We are concerned about the direction of this committee given past statements and actions by Republicans. In the hands of President Trump and Congressional Republicans, reckless and prejudiced rhetoric and policy contributed to a rise in anti-Asian sentiment across the country and a 339 percent increase in anti-Asian hate crimes in 2021. . . . This also should not be a committee about winning a ‘new Cold War’ as the Chair-Designate of the Committee has previously stated.
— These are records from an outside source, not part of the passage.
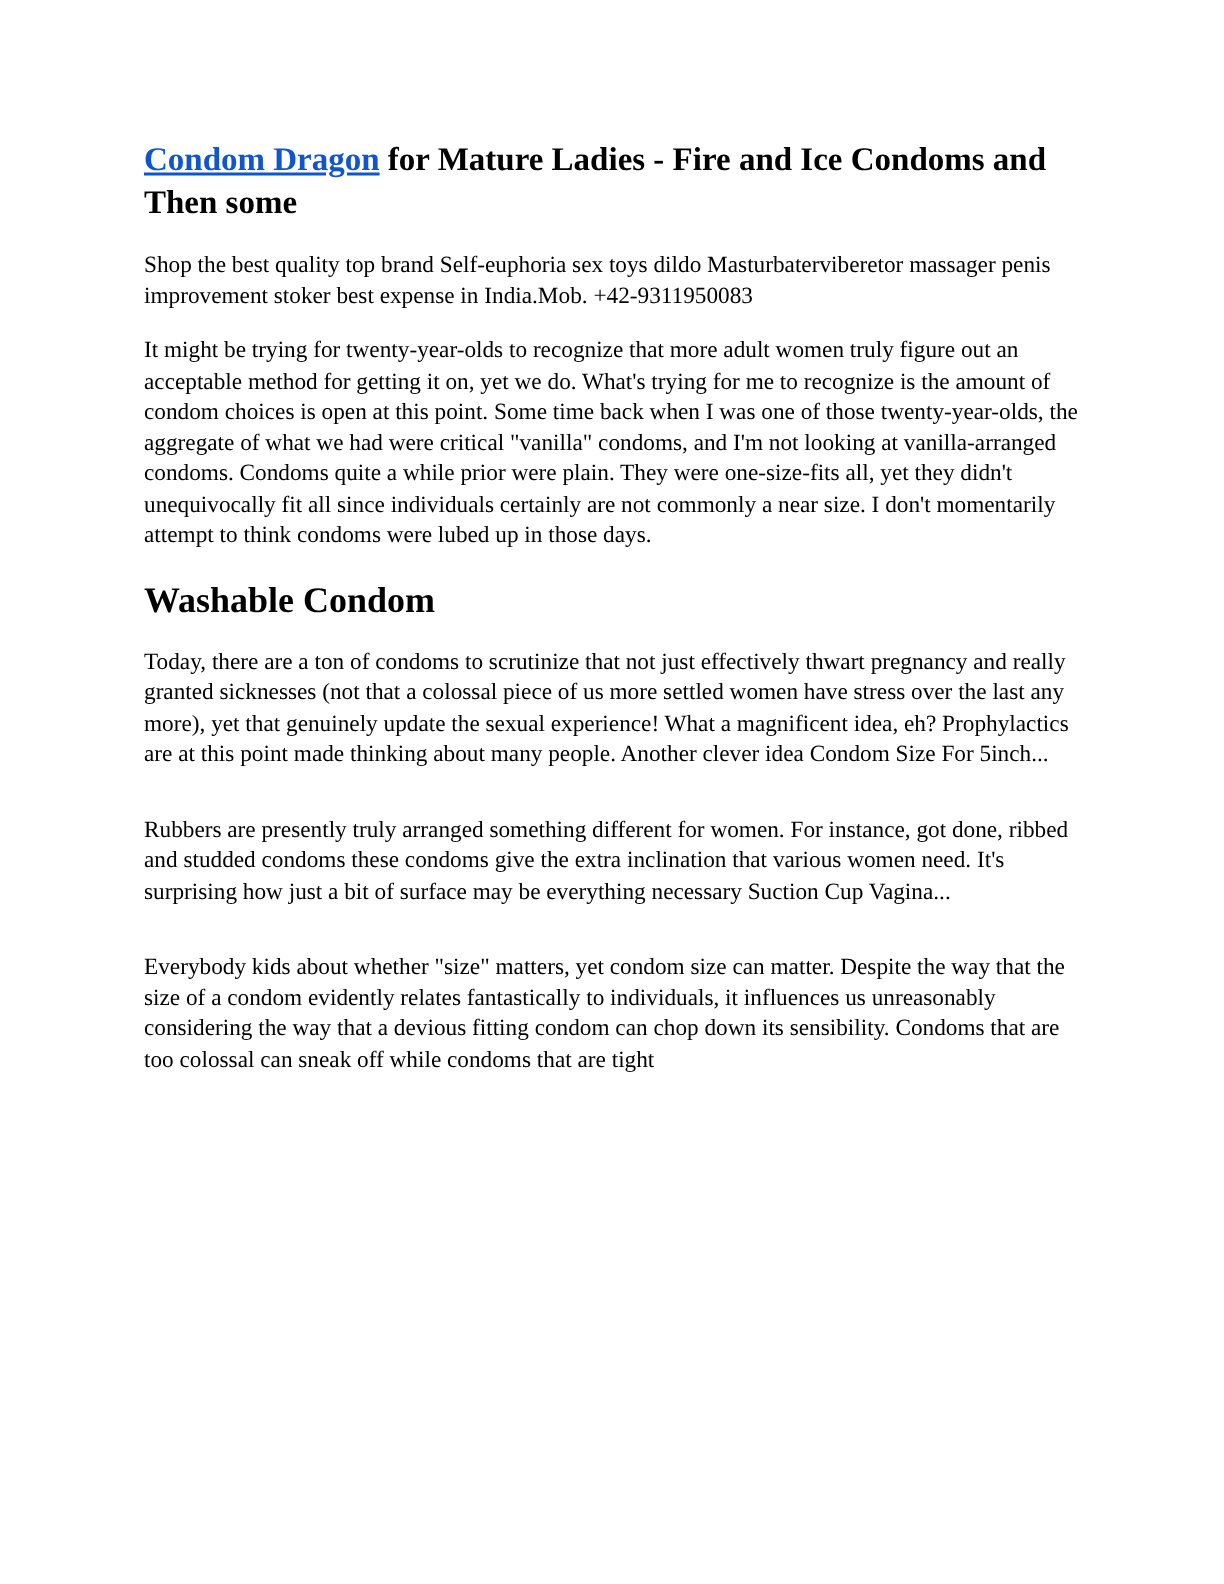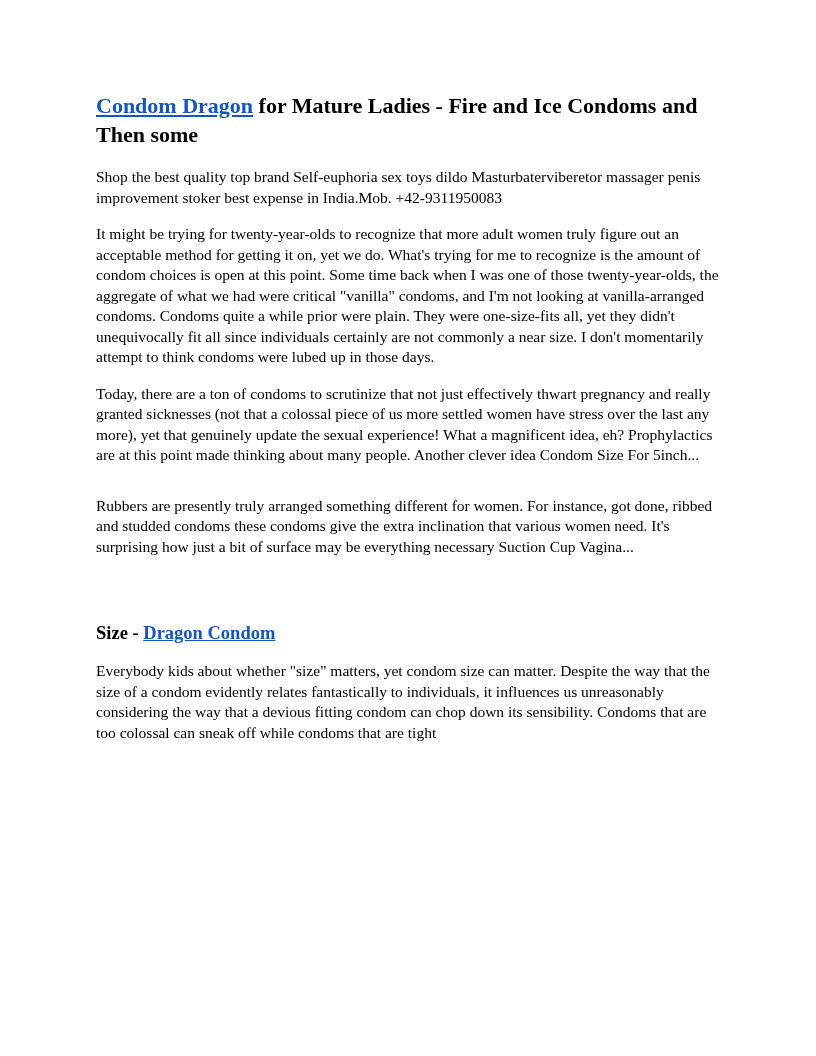--- a/index.html
+++ b/index.html
@@ -58,6 +58,7 @@
   <p class="para">It might be trying for twenty-year-olds to recognize that more adult women truly figure out an acceptable method for getting it on, yet we do. What's trying for me to recognize is the amount of condom choices is open at this point. Some time back when I was one of those twenty-year-olds, the aggregate of what we had were critical "vanilla" condoms, and I'm not looking at vanilla-arranged condoms. Condoms quite a while prior were plain. They were one-size-fits all, yet they didn't unequivocally fit all since individuals certainly are not commonly a near size. I don't momentarily attempt to think condoms were lubed up in those days.</p>
 
 
+  <h2 class="h2">Washable Condom</h2>
 
   <p class="para">Today, there are a ton of condoms to scrutinize that not just effectively thwart pregnancy and really granted sicknesses (not that a colossal piece of us more settled women have stress over the last any more), yet that genuinely update the sexual experience! What a magnificent idea, eh? Prophylactics are at this point made thinking about many people. Another clever idea Condom Size For 5inch...</p>
 

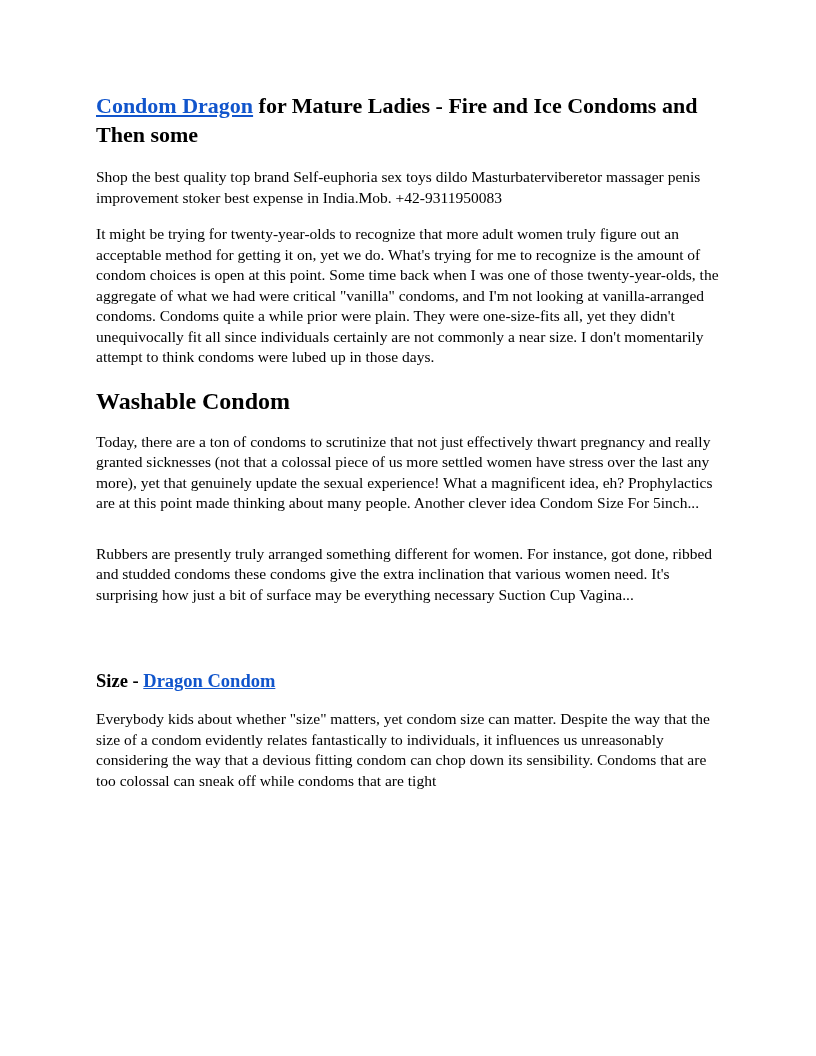--- a/index.html
+++ b/index.html
@@ -69,7 +69,6 @@
 
   <div class="sp-lg"></div>
 
-  <h3 class="h3"><span>Size - </span><a href="#" class="doc-link">Dragon Condom</a></h3>
 
   <p class="para">Everybody kids about whether "size" matters, yet condom size can matter. Despite the way that the size of a condom evidently relates fantastically to individuals, it influences us unreasonably considering the way that a devious fitting condom can chop down its sensibility. Condoms that are too colossal can sneak off while condoms that are tight</p>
America can and must work towards our economic and strategic competitiveness goals without ‘a new Cold War’ and without the repression, discrimination, hate, fear, degeneration of our political institutions, and violations of civil rights that such a ‘Cold War’ may entail.

 

If the forming of a congressional committee to advance one’s strategic-competitiveness goals is unacceptable on the grounds that it might “embolden anti-Asian rhetoric and hate,” one wonders how, precisely, progressives believe we can advance those goals. The lack of alternative proposals speaks volumes about the priorities of Pressley and her merry band of anti-Sinophobes. The fact of the matter is that this is a serious geopolitical struggle between two civilization-states; for our civilization to triumph over the Chinese alternative, serious efforts to undermine, combat, and expose the Chinese regime are necessary. But to think that rooting out anti-Asian sentiment — or, more accurately, anything that could theoretically lead to anti-Asian sentiment — is more important than avoiding a global order in which Xi Jinping calls the shots is an untenable proposition.

 

Our enemies are well aware of this built-in weakness in contemporary Western culture. The Chinese regime took a break from disappearing its own citizens to gleefully egg on the Black Lives Matter protests. (As did ISIS and Al-Qaeda.) Beijing regularly waves the “systemic racism” allegation against the U.S. and deflects criticisms of its handling of the pandemic, considering it an instance of Western anti-Asian prejudice and using the language and terminology of campus anti-racism. Western progressives were all too happy to play along: “When America makes another country its enemy, it usually makes enemies of some group of Americans as well,” Peter Beinart declared. “It is no coincidence that [anti-Asian] violence is rising at the same time that, according to Gallup, the percentage of Americans who consider China our ‘greatest enemy’ has doubled over the last year.” The premise that America has made China its enemy, rather than the other way around, is an article of faith for Beinart. It’s not clear that he has considered the possibility that the alternative could ever be true.

 

A nation that is obsessed with apologizing for itself is ill-prepared to confront external threats. Insofar as campus progressivism is enamored with this ethos of self-flagellation, Xi Jinping need not regard it as a tool of dangerous foreign subversion. If anything, he should be giving its loyal advocates the Medal of the Republic.